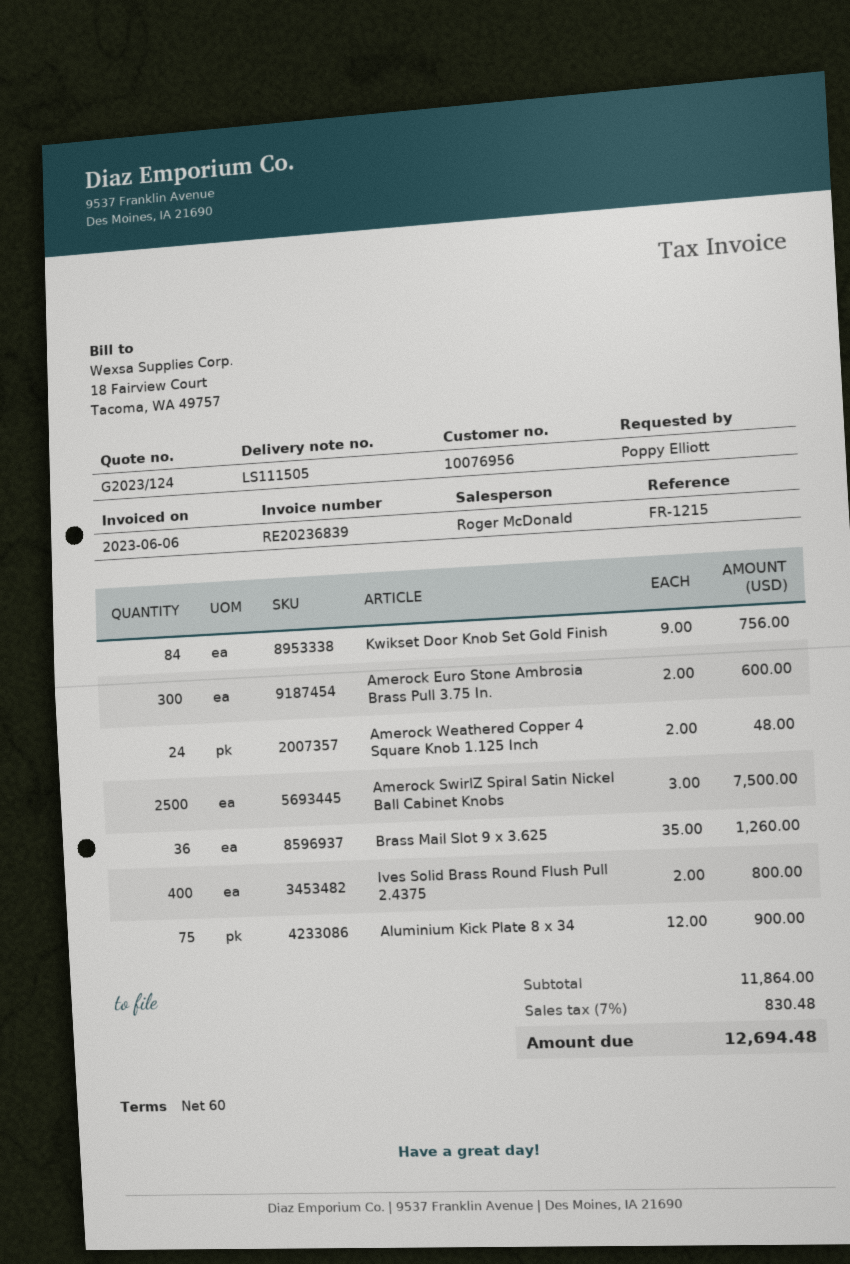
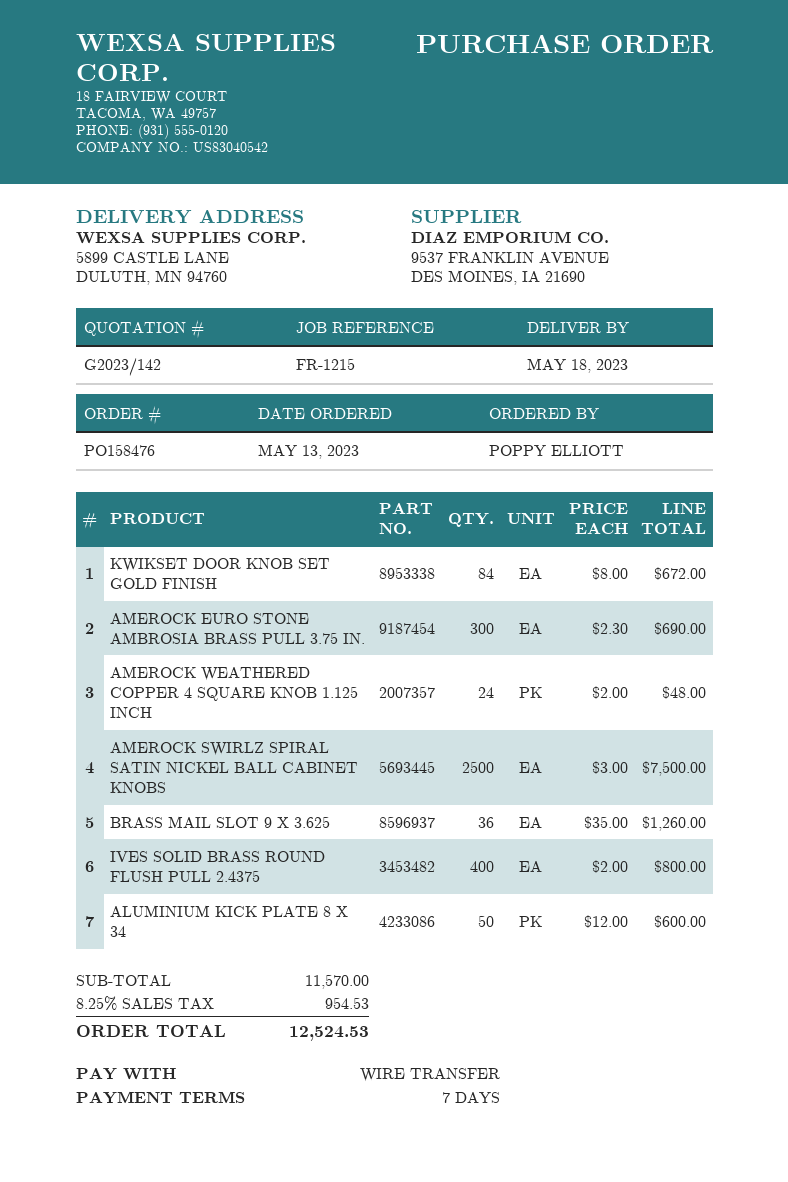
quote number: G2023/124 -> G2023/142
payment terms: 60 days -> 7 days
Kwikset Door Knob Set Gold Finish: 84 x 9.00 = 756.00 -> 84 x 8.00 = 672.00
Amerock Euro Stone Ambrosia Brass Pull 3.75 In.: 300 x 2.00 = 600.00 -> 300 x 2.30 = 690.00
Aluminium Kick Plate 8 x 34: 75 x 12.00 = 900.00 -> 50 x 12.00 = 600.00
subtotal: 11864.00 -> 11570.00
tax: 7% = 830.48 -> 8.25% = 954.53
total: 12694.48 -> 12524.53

++++++++

Return the records exactly. Don't carry the pictures over.

quote number: G2023/124 -> G2023/142
payment terms: 60 days -> 7 days
Kwikset Door Knob Set Gold Finish: 84 x 9.00 = 756.00 -> 84 x 8.00 = 672.00
Amerock Euro Stone Ambrosia Brass Pull 3.75 In.: 300 x 2.00 = 600.00 -> 300 x 2.30 = 690.00
Aluminium Kick Plate 8 x 34: 75 x 12.00 = 900.00 -> 50 x 12.00 = 600.00
subtotal: 11864.00 -> 11570.00
tax: 7% = 830.48 -> 8.25% = 954.53
total: 12694.48 -> 12524.53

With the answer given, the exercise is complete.